Cardiac-specific Na+-Ca2+ exchanger (NCX) knockout ( KO) mice surprisingly survive into adulthood without compensatory changes in protein expression levels. To determine how cardiac function is maintained in the absence of NCX, we investigated membrane currents, intracellular Ca2+, and action potentials (APs) in whole cell patch-clamped myocytes from wild-type (WT) and NCX knockout mice. There was no difference in resting Ca2+ or sarcoplasmic reticular Ca2+ load between KO and WT. During prolonged caffeine exposure, the decrease of the Ca2+ transient was drastically slowed in KO versus WT myocytes, indicating that no alternative Ca2+-extrusion mechanism is upregulated to compensate for the absence of NCX. Peak L-type Ca2+ current (I-Ca) was reduced by 62% in KO myocytes compared with WT. Nevertheless, the corresponding Ca2+ transients were similar, implying an increase in the gain of excitation-contraction coupling in KO cells.

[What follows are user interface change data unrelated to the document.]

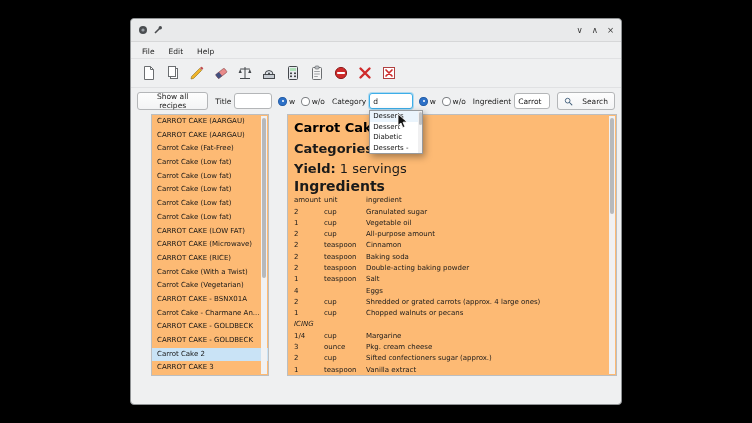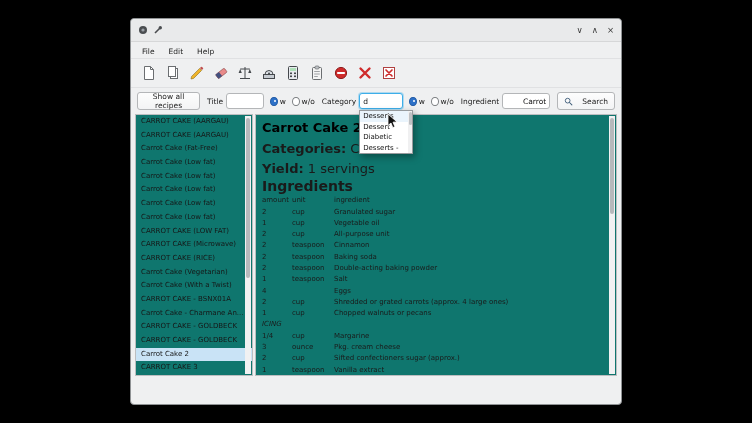"Carrot" .w40 { text-align: right -> none; width: 48px -> 36px }
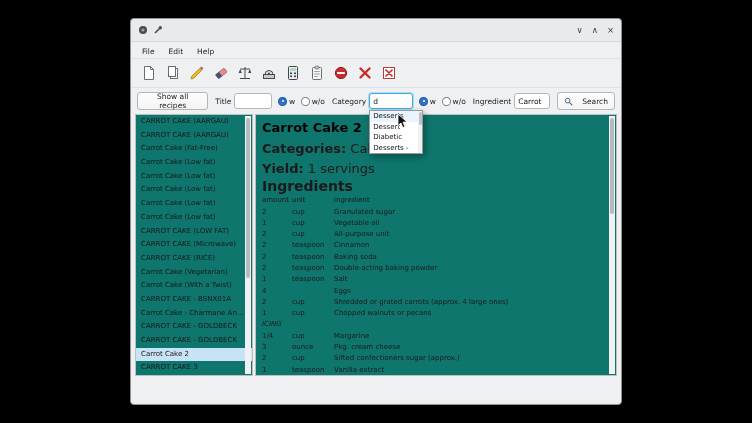"CARROT CAKE (AARGAU)" .panel { background: #0f766e -> #fdba74; margin-left: none -> 16px }
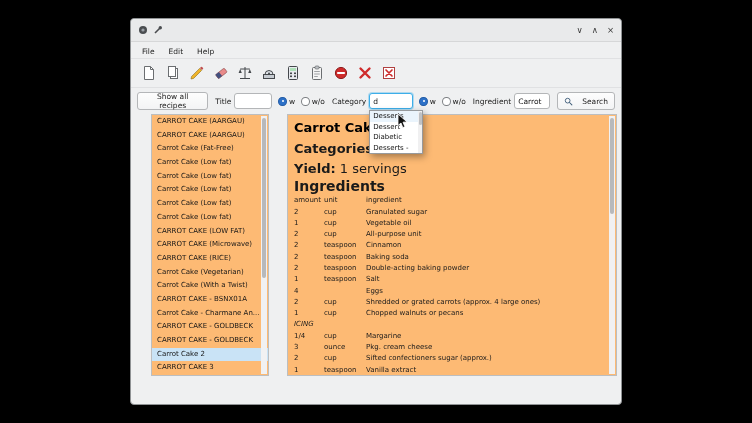"All-purpose unit" span.c-ing { text: unit -> amount }
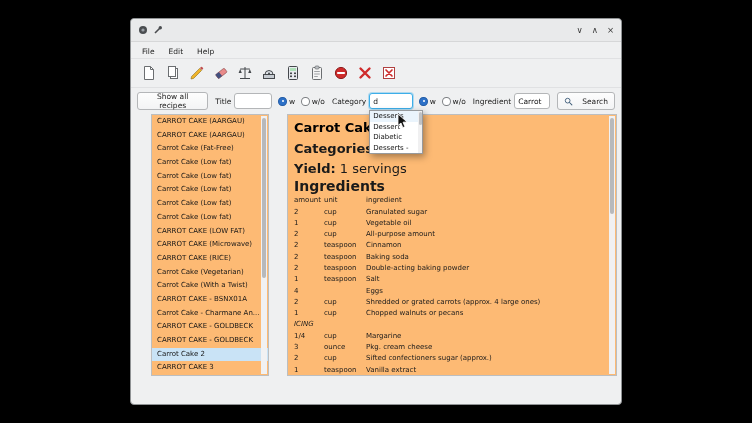"Carrot Cake (Vegetarian)" div.list-item { order: before "Carrot Cake (With a Twist)" -> after "Carrot Cake (With a Twist)" }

APs recorded from KO cells repolarized more rapidly than in WT. In WT myocytes, applying a KO AP waveform voltage clamp reduced Ca2+ influx via I-Ca by 59% compared with WT AP waveform clamps. Again, the corresponding Ca2+ transients remained similar. Our findings indicate that NCX KO myocytes limit Ca2+ influx to approximate to 20% of that in WT by reducing ICa and by abbreviating the AP. Contractility is maintained by an increase in the gain of excitation contraction coupling resulting from both a more rapid repolarization of the AP and an as yet unidentified AP-independent mechanism.